REQUIRED WORK: Below are the records; copy exactly the stretch from the line containing "[68,24,137,48] wo 29/7" through the line containing "[70,724,327,769] Dit zijn", both ends included, and nothing else.

RECORD EXTRACTS:
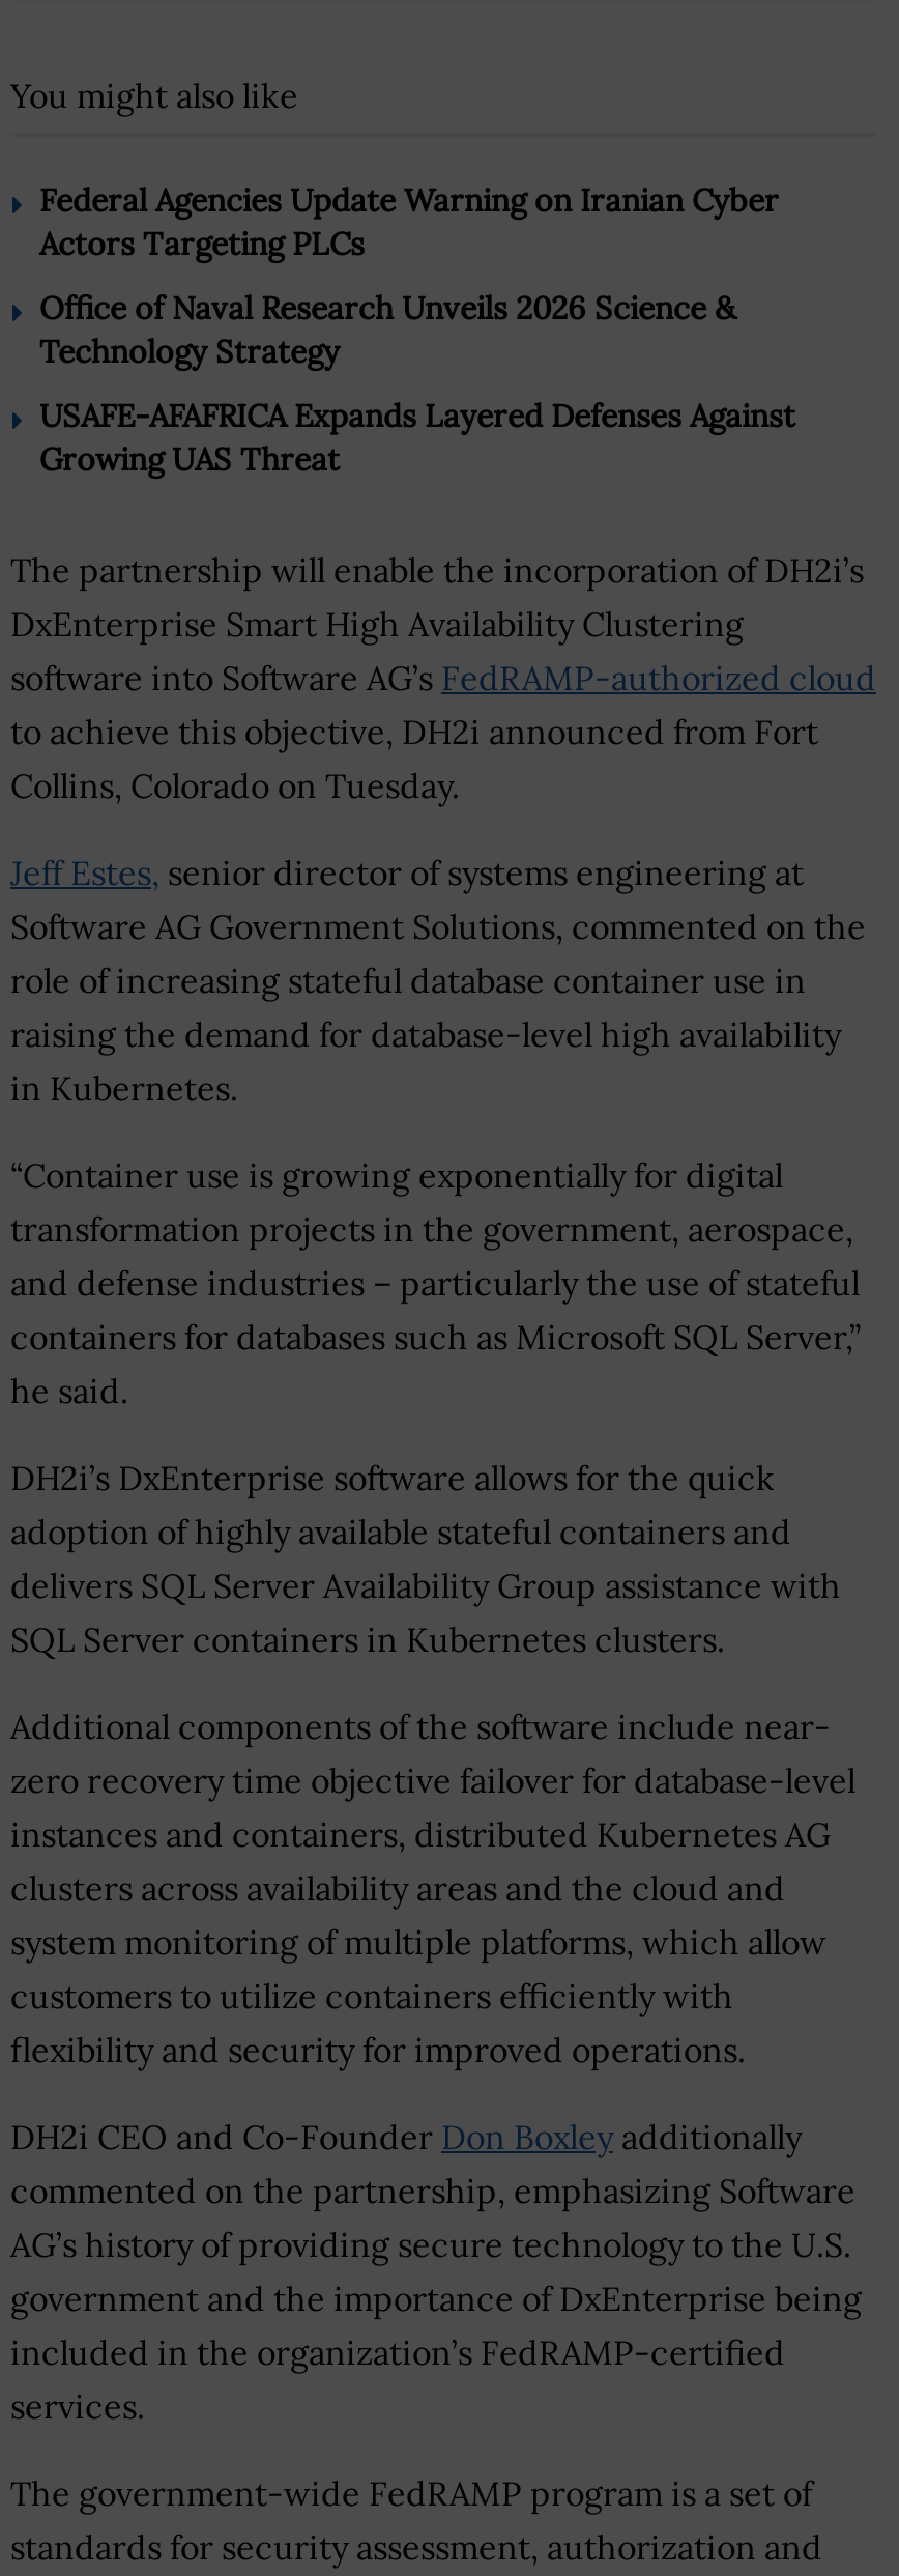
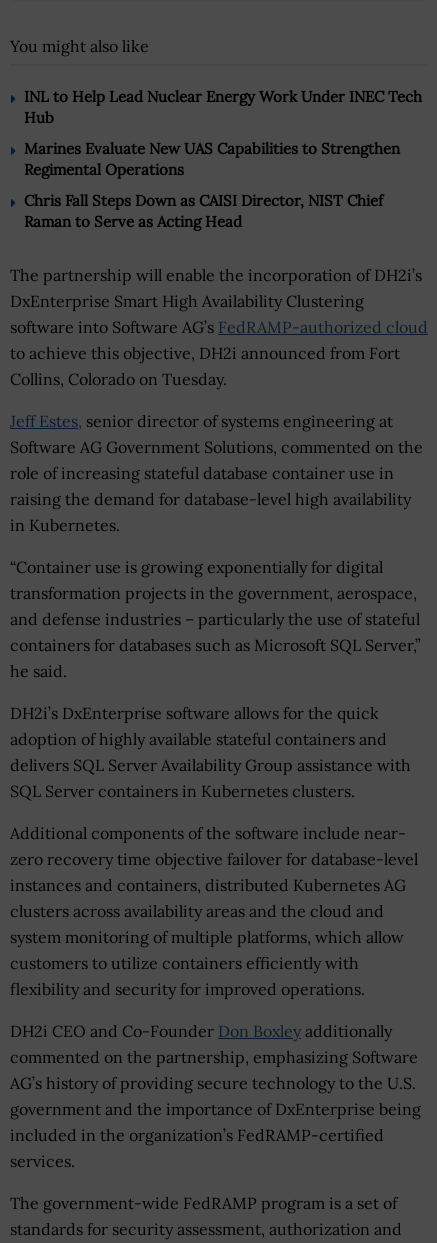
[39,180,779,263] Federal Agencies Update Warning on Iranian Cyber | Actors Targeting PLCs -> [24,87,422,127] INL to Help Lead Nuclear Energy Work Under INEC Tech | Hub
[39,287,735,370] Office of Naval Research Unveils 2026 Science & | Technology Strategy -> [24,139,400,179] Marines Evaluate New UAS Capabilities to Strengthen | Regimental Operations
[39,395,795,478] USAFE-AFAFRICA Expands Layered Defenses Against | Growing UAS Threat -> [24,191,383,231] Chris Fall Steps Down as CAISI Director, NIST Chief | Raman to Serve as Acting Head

...

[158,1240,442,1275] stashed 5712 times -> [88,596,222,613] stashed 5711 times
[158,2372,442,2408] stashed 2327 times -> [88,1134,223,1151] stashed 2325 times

--

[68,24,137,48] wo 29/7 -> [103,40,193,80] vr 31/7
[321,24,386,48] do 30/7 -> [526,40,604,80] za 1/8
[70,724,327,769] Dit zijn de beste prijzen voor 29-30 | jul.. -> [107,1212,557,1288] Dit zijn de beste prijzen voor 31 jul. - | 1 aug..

SOLUTION:
[68,24,137,48] wo 29/7 -> [103,40,193,80] vr 31/7
[321,24,386,48] do 30/7 -> [526,40,604,80] za 1/8
[70,724,327,769] Dit zijn de beste prijzen voor 29-30 | jul.. -> [107,1212,557,1288] Dit zijn de beste prijzen voor 31 jul. - | 1 aug..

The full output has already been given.